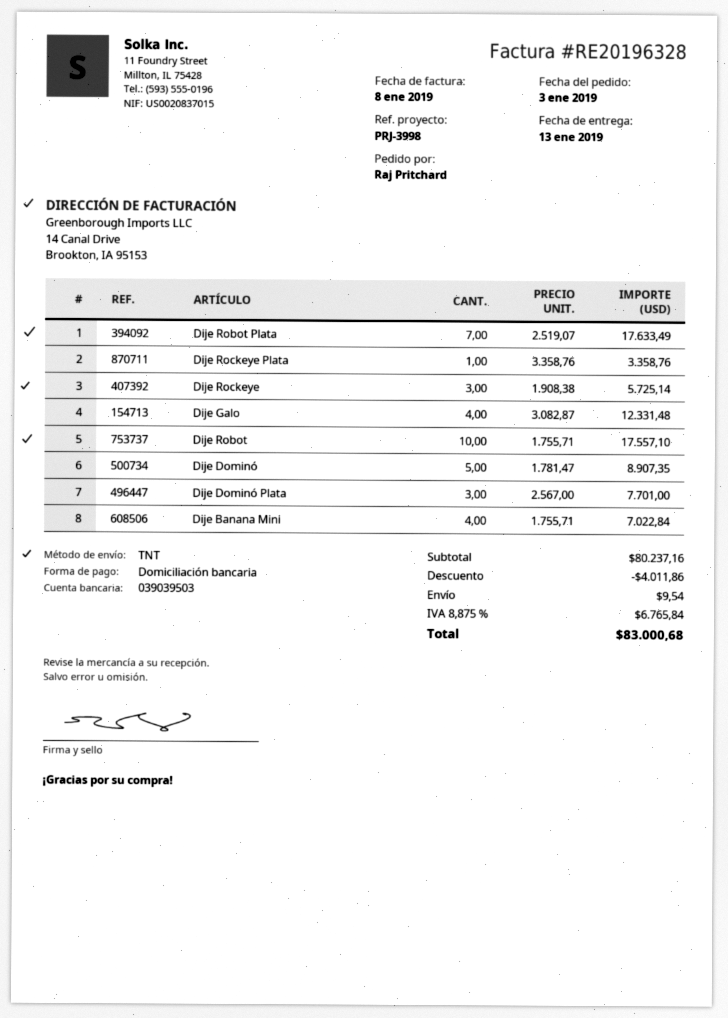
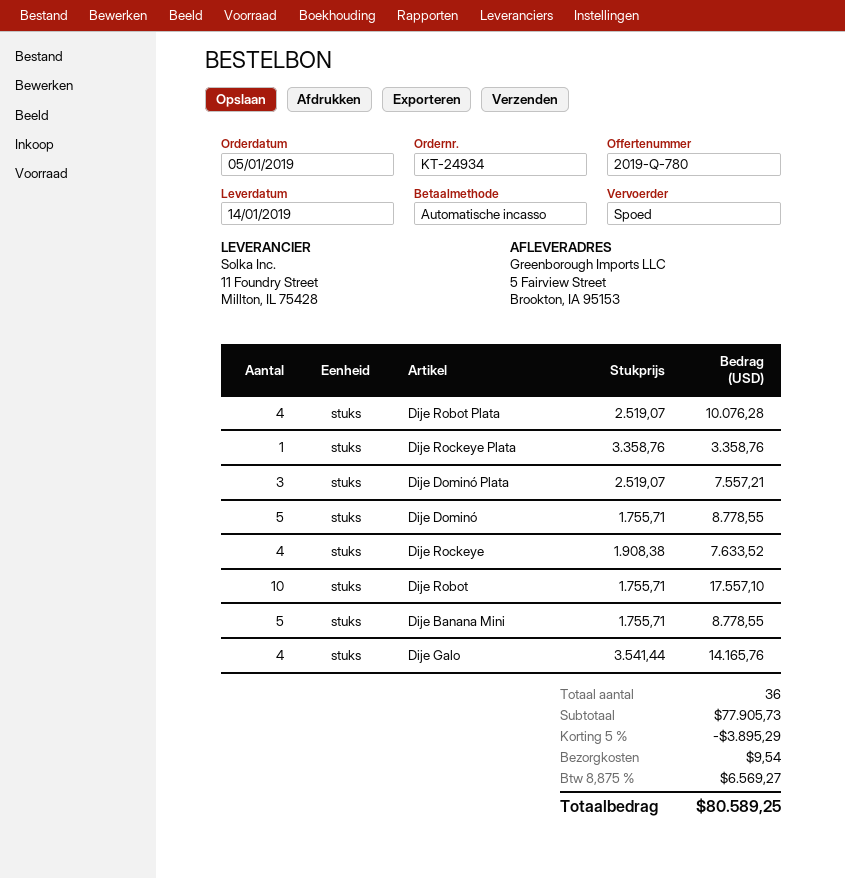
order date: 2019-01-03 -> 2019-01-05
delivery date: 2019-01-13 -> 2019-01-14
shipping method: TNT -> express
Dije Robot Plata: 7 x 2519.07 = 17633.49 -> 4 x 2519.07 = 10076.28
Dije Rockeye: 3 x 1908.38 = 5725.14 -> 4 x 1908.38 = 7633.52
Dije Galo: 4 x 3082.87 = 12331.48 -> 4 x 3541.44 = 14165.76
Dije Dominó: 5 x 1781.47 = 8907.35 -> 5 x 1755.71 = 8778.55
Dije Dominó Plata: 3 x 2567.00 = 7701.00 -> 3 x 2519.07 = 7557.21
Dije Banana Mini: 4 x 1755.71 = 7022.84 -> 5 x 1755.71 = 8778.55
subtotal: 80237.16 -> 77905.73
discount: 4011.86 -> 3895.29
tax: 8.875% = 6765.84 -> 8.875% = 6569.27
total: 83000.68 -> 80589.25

____________________

What is expected: The required answer is the line with "Dije Dominó: 5" plus every line after it to the end of the entries above, transcribed exactly.

Solved exercise:
Dije Dominó: 5 x 1781.47 = 8907.35 -> 5 x 1755.71 = 8778.55
Dije Dominó Plata: 3 x 2567.00 = 7701.00 -> 3 x 2519.07 = 7557.21
Dije Banana Mini: 4 x 1755.71 = 7022.84 -> 5 x 1755.71 = 8778.55
subtotal: 80237.16 -> 77905.73
discount: 4011.86 -> 3895.29
tax: 8.875% = 6765.84 -> 8.875% = 6569.27
total: 83000.68 -> 80589.25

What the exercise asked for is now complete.